- Born: 1978 (age 47–48) Victoria Hospital, Kisumu, Kenya
- Education: Makerere University; University of London; McMaster University;
- Occupations: Health policy expert; clinical researcher; infectious diseases consultant; academic;
- Years active: 2003–present
- Known for: Academics and Research
- Title: Immediate Past President of Uganda Medical Association

= Ekwaro Obuku =

Ugandan physician (born 1978)

Ekwaro Obuku, is a Ugandan physician, researcher, academic and health policy expert, who is the immediate past president of the Uganda Medical Association, a professional industry association, that champions medical doctors' interests in the county. He is also currently, a Doctor of Philosophy candidate at Makerere University College of Health Sciences, in collaboration with McMaster University.

==Background and education==
Obuku is the son of Teo Kibirige Obuku, a nurse and the late Dr. John Brian Obuku, a physician. His father hails from present-day Oyam District, while his mother is from southwestern Uganda. He was born in February 1978 at Victoria Hospital, in the city of Kisumu in Kenya at a time when the family had fled Idi Amin's regime in Uganda. Ekwaro is the third-born in a family of seven children.

Ekwaro attended nursery and primary schools in Kenya. In 1992, he returned to Uganda and was enrolled into St. Mary's College Kisubi, graduating in 1997 with a High School Diploma (A-Level Certificate). He entered Makerere University in 1998 on scholarship from the National Council of Sports, to study human medicine and play basketball. In 2003, he graduated from Makerere with a Bachelor of Medicine and Bachelor of Surgery. He quit playing professional basketball for the Falcon Guards due to the demands of studying for a medical degree.

In 2009, he graduated with a Master of Science in Clinical Trials, from the London School of Tropical Medicine, where he had studied on a scholarship awarded by the European and Developing Countries Clinical Trials Partnership.

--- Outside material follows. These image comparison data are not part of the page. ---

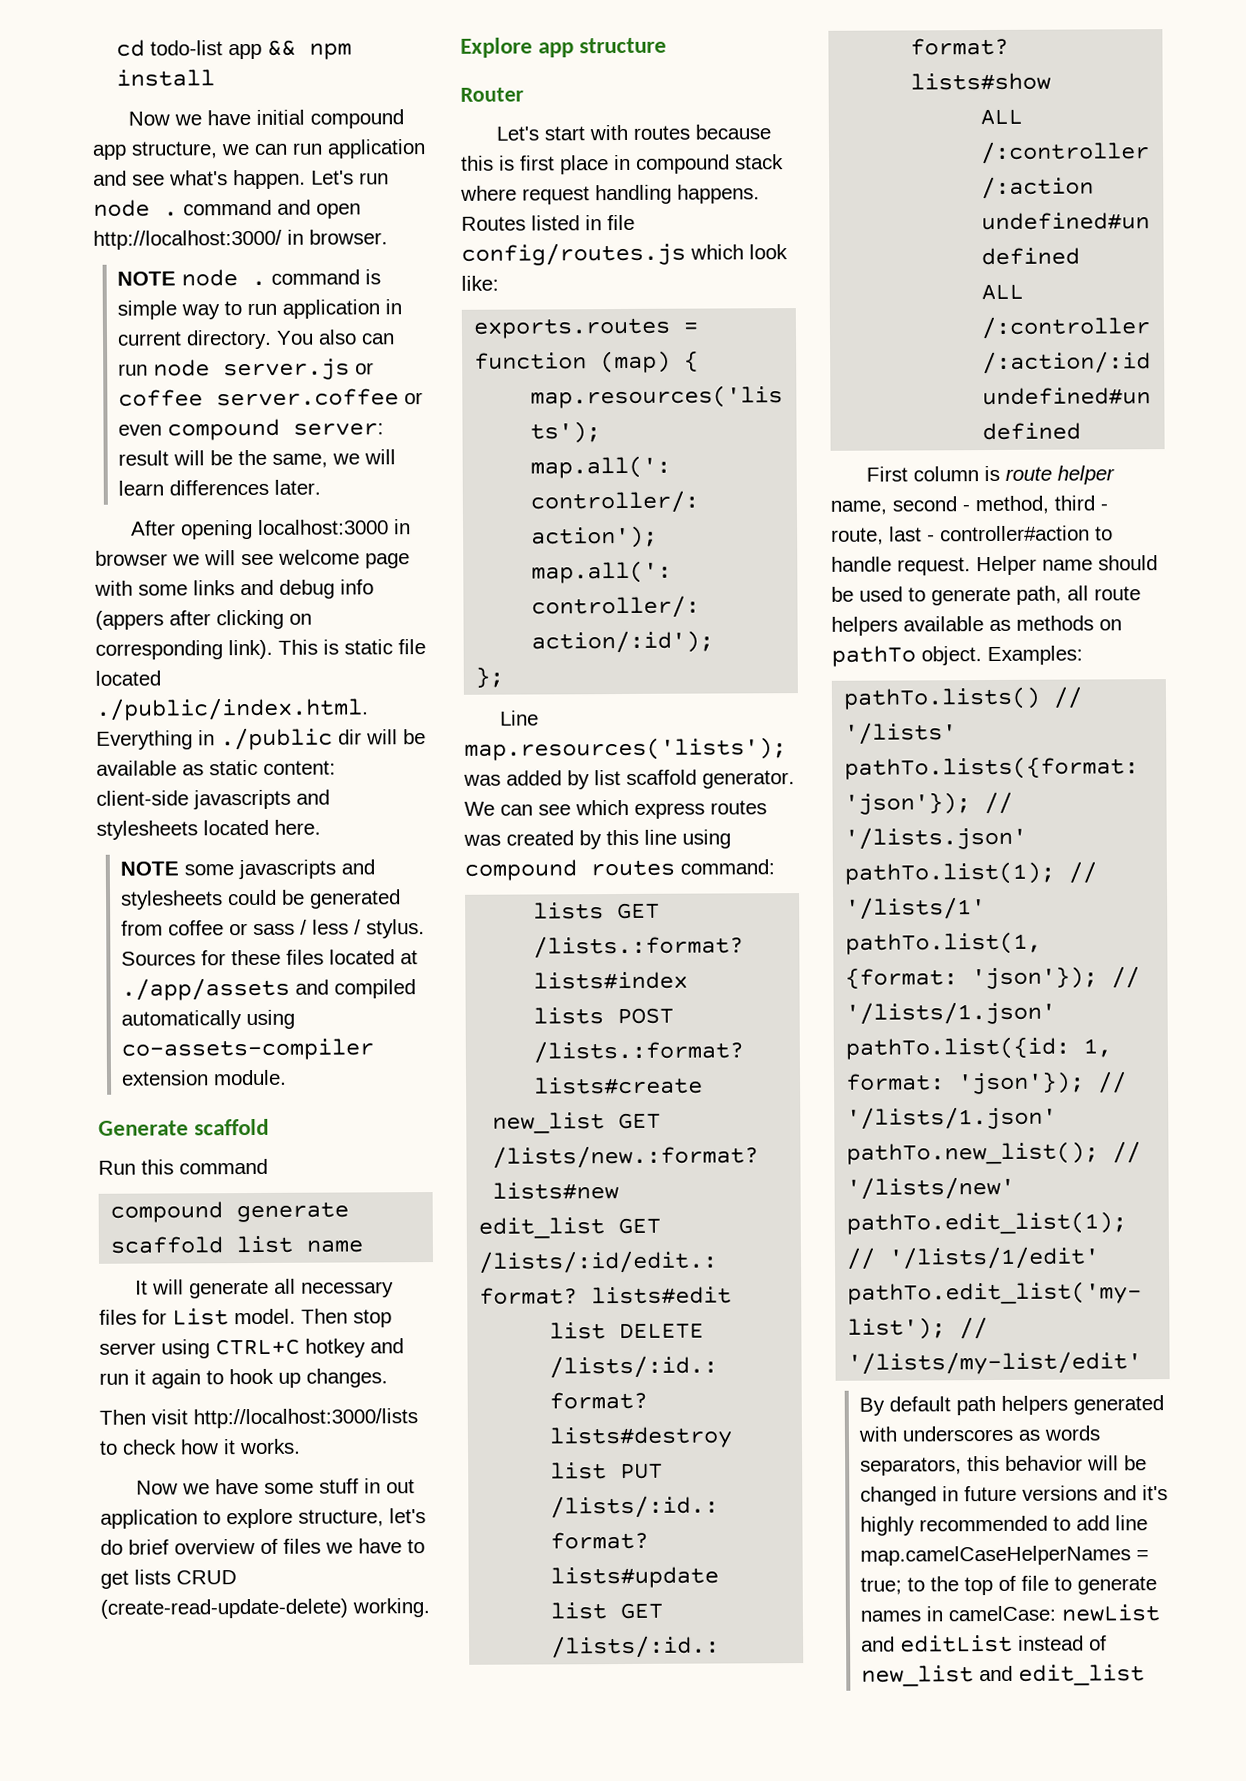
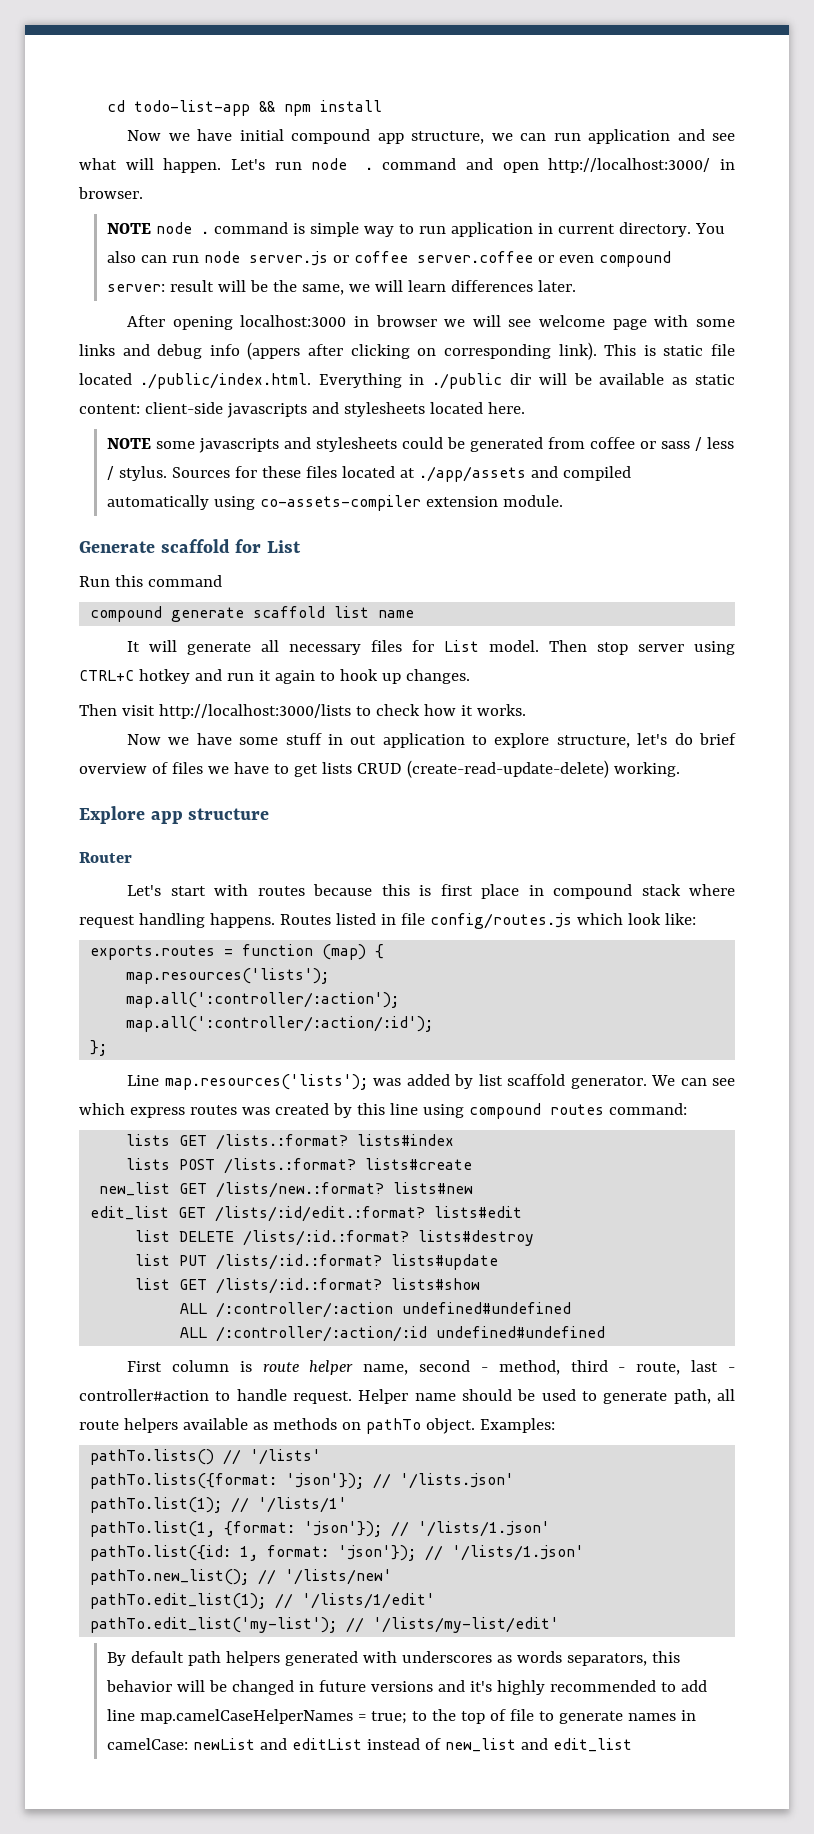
- cd todo-list app && npm install
+ cd todo-list-app && npm install
- Now we have initial compound app structure, we can run application and see what's happen.
+ Now we have initial compound app structure, we can run application and see what will happen.
- Generate scaffold
+ Generate scaffold for List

As of December 2019, he is pursuing a Doctor of Philosophy in Health Policy in a joint program between Makerere University College of Health Sciences, in Uganda and McMaster University in Canada.

==Career==
Ekwaro interned at Arua Regional Referral Hospital. He continued to work there after his internship, in the pediatrics department, under the supervision of Christine Ondoa, a consultant pediatrician, who later served as Health Minister and then presidential adviser. He was then posted to Mungula Health Centre IV, in Adjumani District. He had to leave, a few months later due to insecurity, posed by the Lord's Resistance Army insurgency, which was raging at that time.

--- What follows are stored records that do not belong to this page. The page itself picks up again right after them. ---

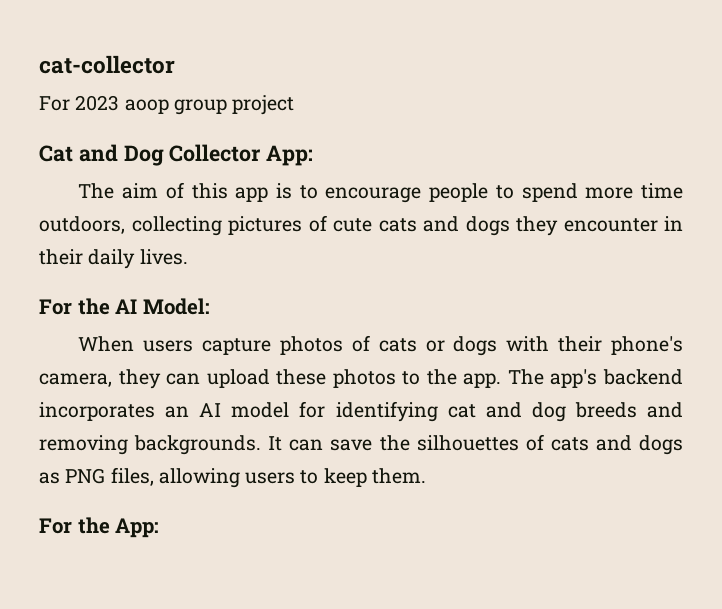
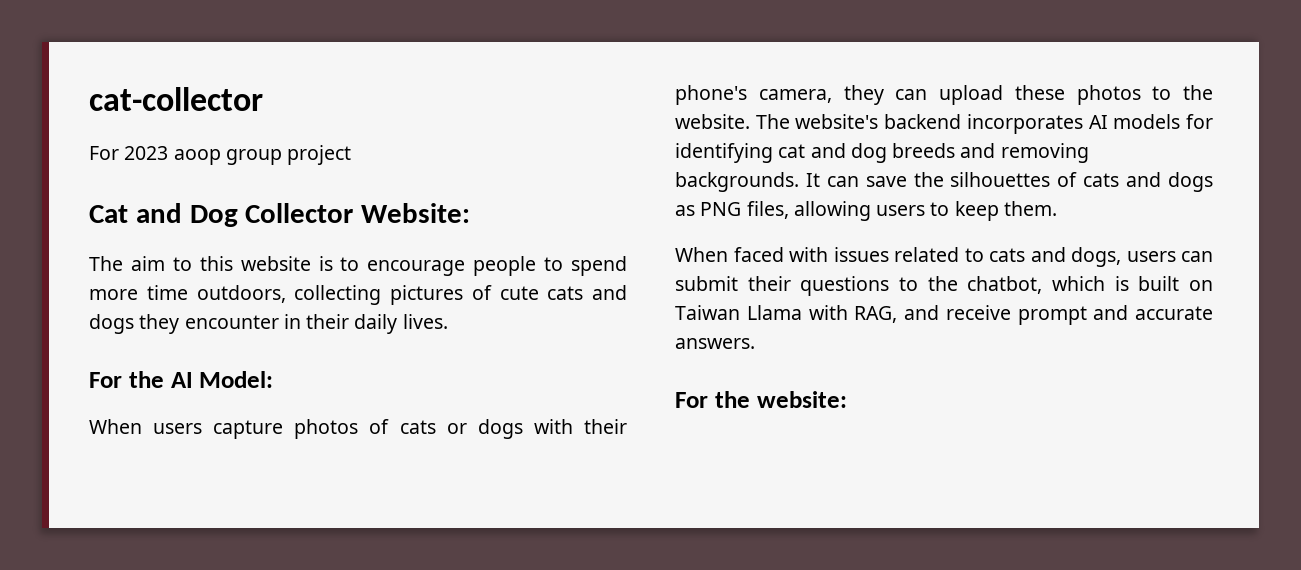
- Cat and Dog Collector App:
+ Cat and Dog Collector Website:
- The aim of this app is to encourage people to spend more time outdoors, collecting pictures of cute cats and dogs they encounter in their daily lives.
+ The aim to this website is to encourage people to spend more time outdoors, collecting pictures of cute cats and dogs they encounter in their daily lives.
- When users capture photos of cats or dogs with their phone's camera, they can upload these photos to the app. The app's backend incorporates an AI model for identifying cat and dog breeds and removing backgrounds.
+ When users capture photos of cats or dogs with their phone's camera, they can upload these photos to the website. The website's backend incorporates AI models for identifying cat and dog breeds and removing backgrounds.
- For the App:
+ When faced with issues related to cats and dogs, users can submit their questions to the chatbot, which is built on Taiwan Llama with RAG, and receive prompt and accurate answers.
+ For the website:

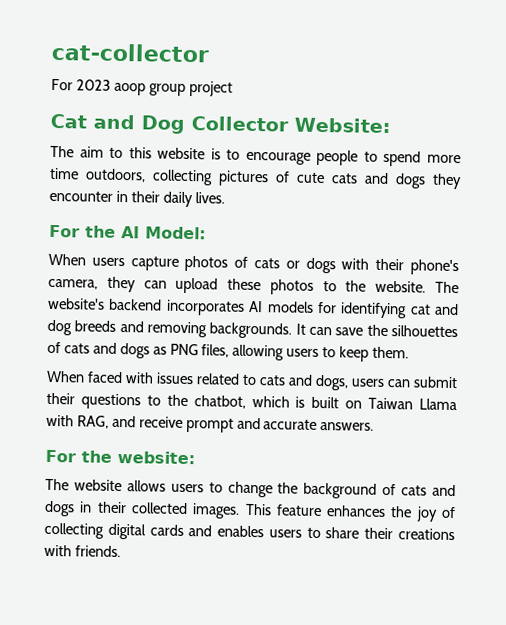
+ The website allows users to change the background of cats and dogs in their collected images. This feature enhances the joy of collecting digital cards and enables users to share their creations with friends.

He relocated to Kampala and was hired by Dr Dickson Opulu, as a medical officer to work at the Uganda Workers’ Treatment Centre in Kampala and Jinja. While there, he became involved in the formulation of national and global HIV treatment policy for workers. He began collaboration with Makerere University and the Joint Clinical Research Centre, on HIV treatment and prevention. From 2010 until 2013, Obuku served at the Institute of Human Virology at the University of Maryland School of Medicine as a technical adviser on tuberculosis control.

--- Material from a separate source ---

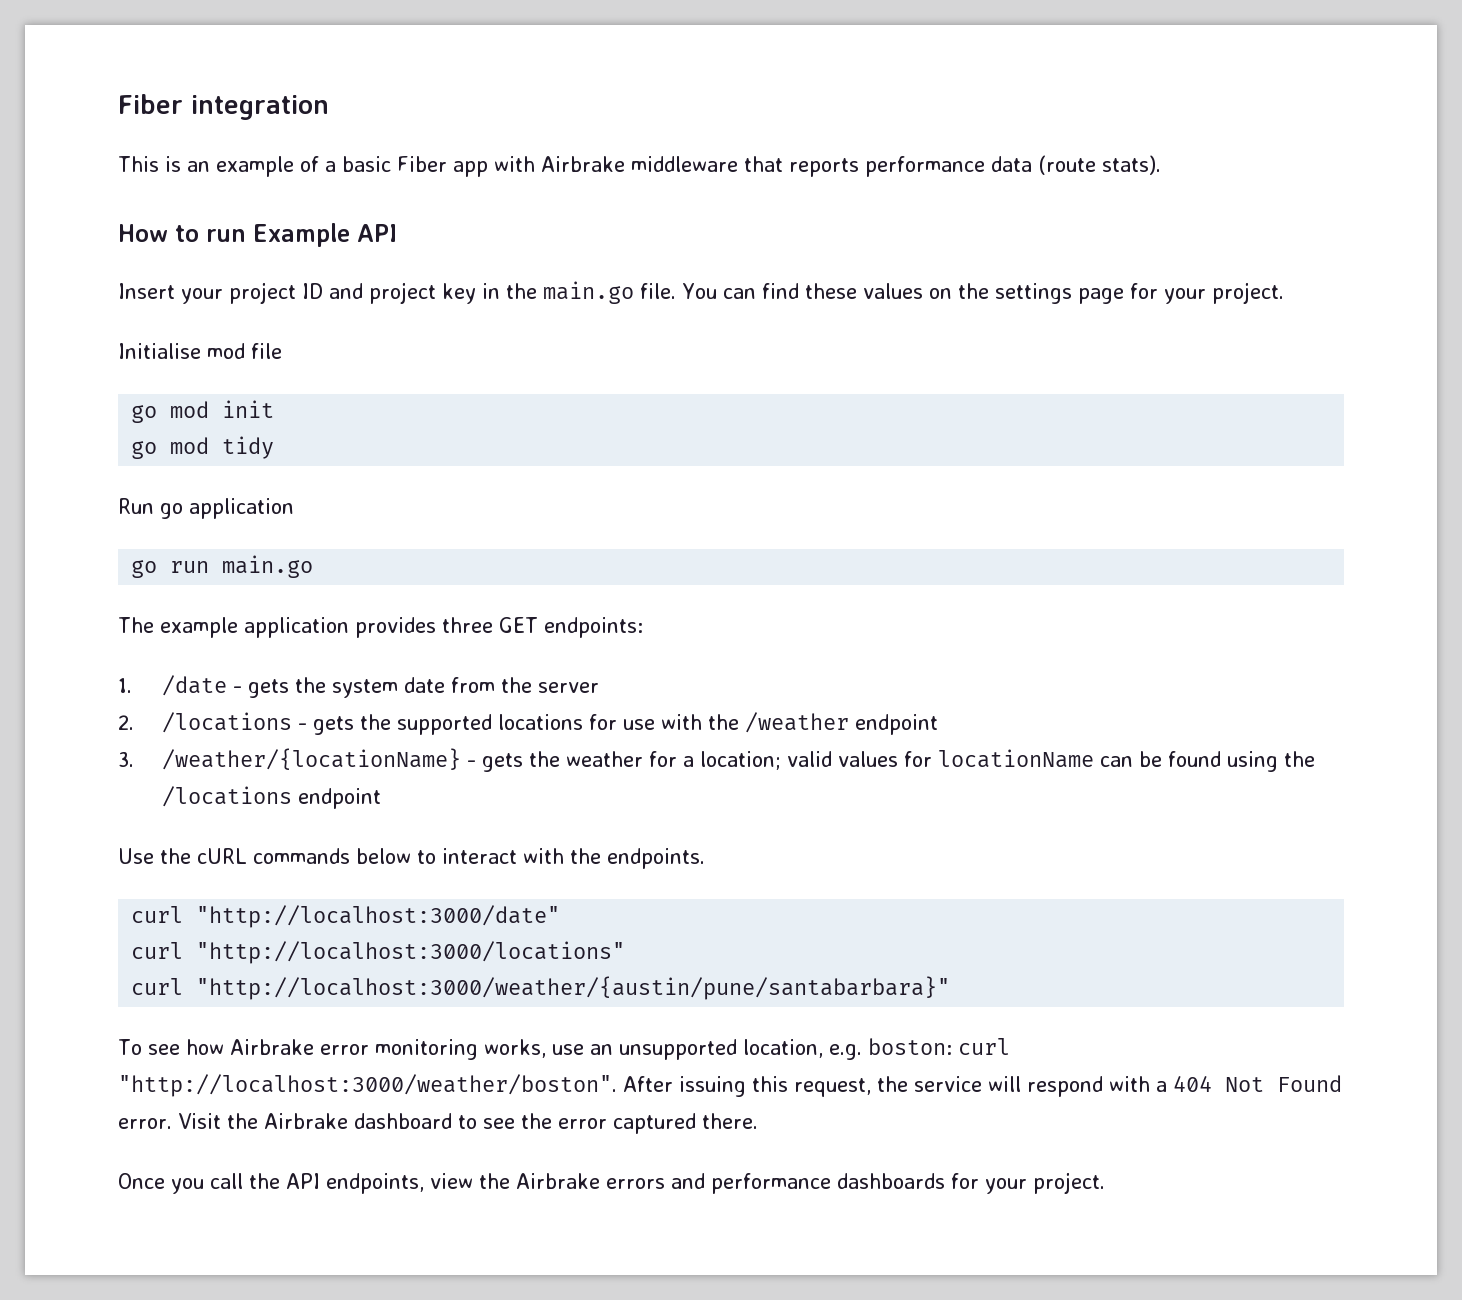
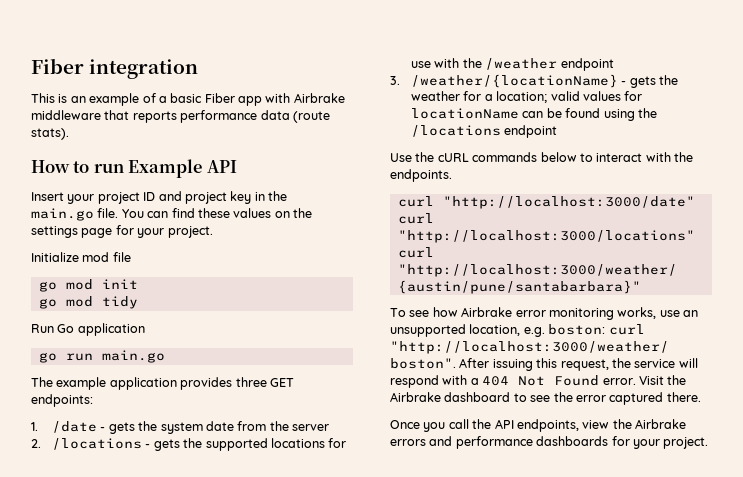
- Initialise mod file
+ Initialize mod file
- Run go application
+ Run Go application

==At Uganda Medical Association==
In 2012, Obuku joined the Uganda Medical Association. The following year, he was elected as publicity and mobilisation secretary. He was later elected unopposed as secretary general. On 9 September 2017 at Hotel Africana, he was elected president for the next two years.

==Family==
Ekwaro Obuku is a married father of seven children.

==Other considerations==
Dr. Ekwaro Obuku teaches a course in Systematic Reviews as part of the MSc Clinical Trials long-distance program, at the London School of Tropical Medicine. He also teaches a course in Evidence Synthesis in the MSc in Clinical Epidemiology and Biostatistics at Makerere University, Uganda.